De Vincenzi immaginava quel che poteva esserle venuto a dire il grasso e astuto Vernieri, a cui quell'indemoniato di Boldviski aveva evidentemente l'abitudine di affidare la sistemazione dei propri pasticci. Altrimenti, perché le avrebbero portato i dolci mortali? La guardò qualche istante. La ragazza adesso sollevava il volto.

"Finirete col credermi pazza, commissario... E lo diventerò davvero, pazza! Tutto si sta rovesciando su me così inaspettatamente..." Si asciugò gli occhi e si alzò. Si sforzava di sorridere. "Volete proprio che vi spieghi? Che vi dica come Boldviski fosse mio padre e come io, pur sapendolo, non mi fossi mai preoccupata di cercarlo? Era tanto lontano e io non avevo nessun desiderio di conoscerlo... dopo quello che mi aveva detto di lui la donna che mi ha allevata, e che era la padrona della casa dove mia madre morì, dandomi alla luce... Quando presi la determinazione di dedicarmi al cine, non supponevo neppure che Boldviski potesse venire in Italia e che io avrei lavorato con lui... Poi, naturalmente, una volta costituitasi l'Acidalia, poiché tutti parlavano della nuova società e di Boldviski, lo andai a trovare. Che volete? Per me voleva dire sistemarmi definitivamente... A Boldviski dissi chi ero e che sapevo chi era lui; ma gli dichiarai subito che non pretendevo nulla da lui come padre, e che non avrei mai fatto valere i miei diritti... Fui esplicita e sincera, commissario, credetelo! Lui lo credette, tanto che mi fece scritturare. Dopo quel giorno non lo avevo visto che di rado, per ragioni di lavoro e null'altro... Ed ecco che lo hanno ucciso, e che oggi Vernieri è venuto a comunicarmi che io sono la sua erede... E voi venite a dirmi che quei dolci contengono un veleno e mi salvate la vita, se è vero quel che dite... Non c'è da piangere e da ridere assieme? Pazzesco!"

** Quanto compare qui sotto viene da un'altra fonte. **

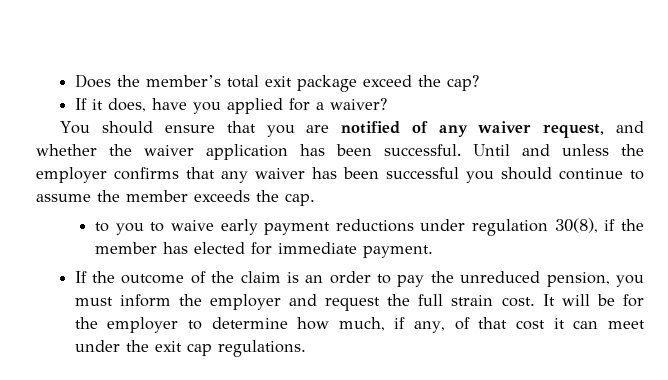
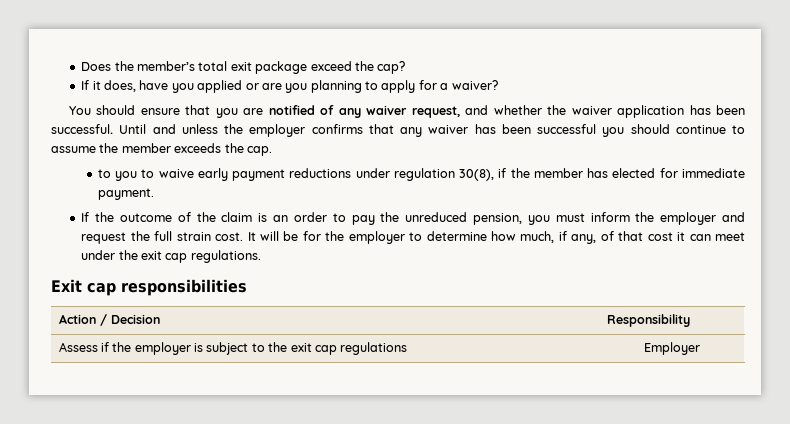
- If it does, have you applied for a waiver?
+ If it does, have you applied or are you planning to apply for a waiver?
+ Exit cap responsibilities
+ Action / Decision | Responsibility
+ Assess if the employer is subject to the exit cap regulations | Employer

De Vincenzi capì che, pur riuscendo a dominarsi, Gita Garena era allo stremo delle forze. Perbacco! Poche donne avrebbero resistito fino a quel punto. "Ascoltatemi, signorina! Romanzo o non romanzo, adesso bisogna che voi lo viviate. Ed è altrettanto necessario che lo viva io, fino in fondo. Qualcuno ha ucciso Boldviski e Nicholson... Questo qualcuno sapeva evidentemente chi siete voi, e ha interesse... o forse, anche senza avere un interesse, ha la determinazione di uccidere anche voi. Di questo io sono convinto e occorre che agisca. Per farlo, debbo andarmene di qui. Ogni minuto è prezioso... Mi promettete di osservare scrupolosamente le istruzioni che vi darò adesso? Di fare soltanto quel che vi dirò?"

Gli occhi di Gita si erano spalancati. In lei – messa brutalmente davanti a una atroce realtà – si cominciava a svegliare la coscienza del pericolo corso. "Ma voi sapete chi è l'assassino?"

De Vincenzi eluse la domanda. "Per ora, signorina, io so soltanto chi non è l'assassino. È già molto, credetelo. Farete quel che vi chiedo?"

"Sì," rispose Gita Garena. Ma la voce le si spense sulle labbra, e svenne.